REQUIRED ACTION: The pictures are to be dropped, and the records below are to be restated word for word.

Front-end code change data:
********************
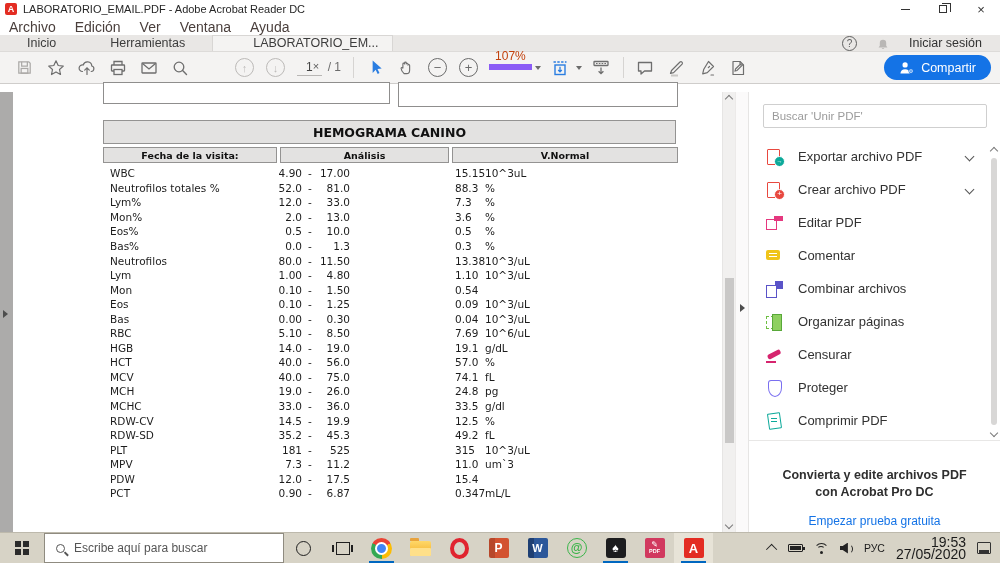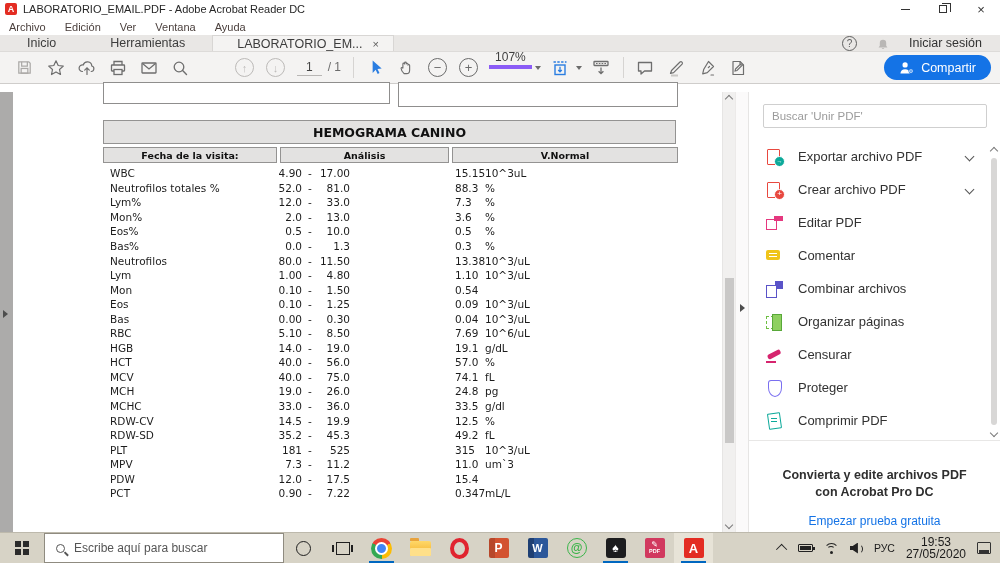"Archivo" .menu-item { font-size: 11px -> 14px }
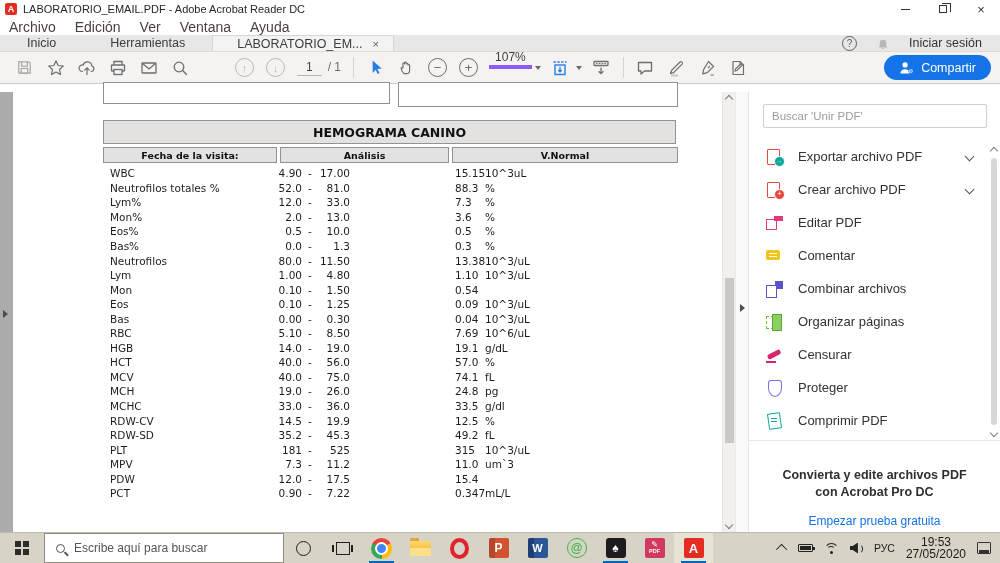"LABORATORIO_EM..." .tab.active { flex-direction: none -> column; padding: 0 14px 0 24px -> 0 14px 0 40px }
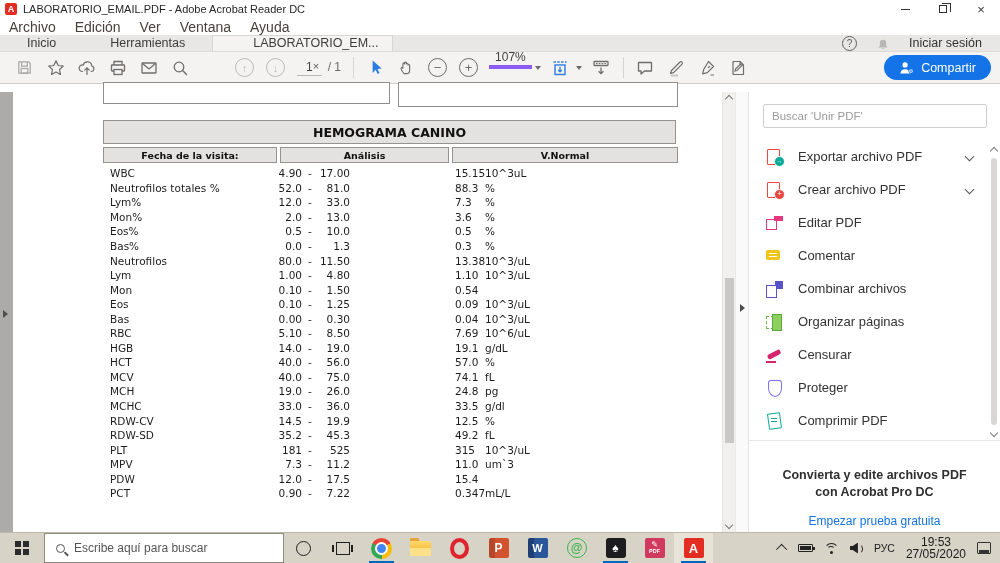"107%" .zoom-val { border-bottom: 4px solid #8b5cf6 -> 6px solid #8b5cf6; color: #404040 -> #c2410c }
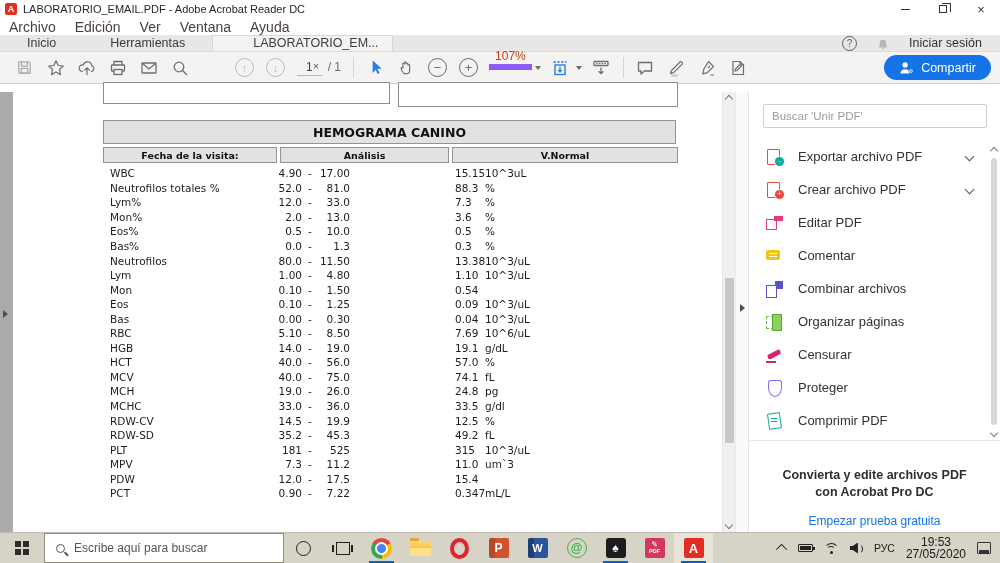"7.22" span.cell-high { text: 7.22 -> 6.87 }
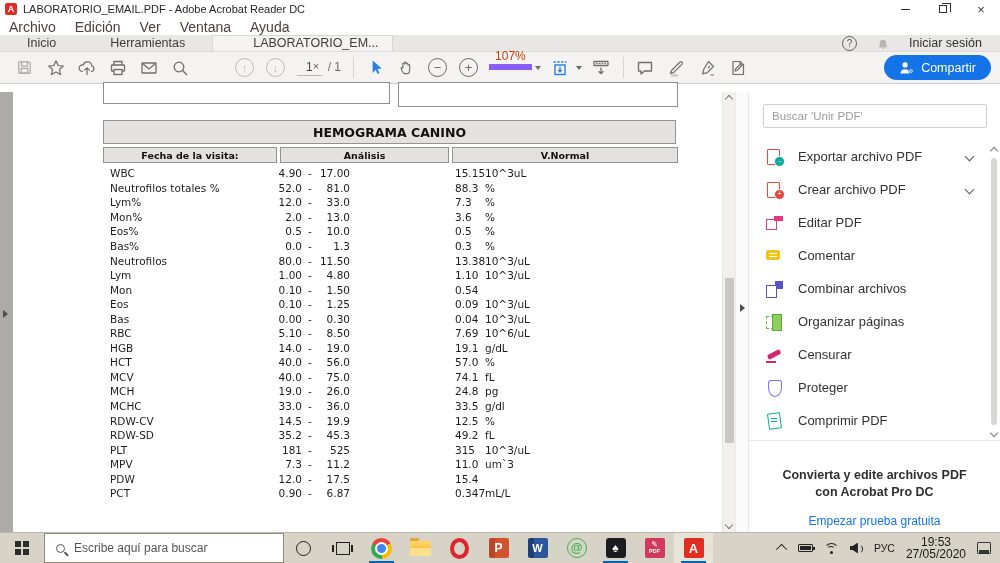"19:53" .clock { font-size: 12px -> 14px; text-align: center -> right }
********************
TASK OUTPUT:
"Archivo" .menu-item { font-size: 11px -> 14px }
"LABORATORIO_EM..." .tab.active { flex-direction: none -> column; padding: 0 14px 0 24px -> 0 14px 0 40px }
"107%" .zoom-val { border-bottom: 4px solid #8b5cf6 -> 6px solid #8b5cf6; color: #404040 -> #c2410c }
"7.22" span.cell-high { text: 7.22 -> 6.87 }
"19:53" .clock { font-size: 12px -> 14px; text-align: center -> right }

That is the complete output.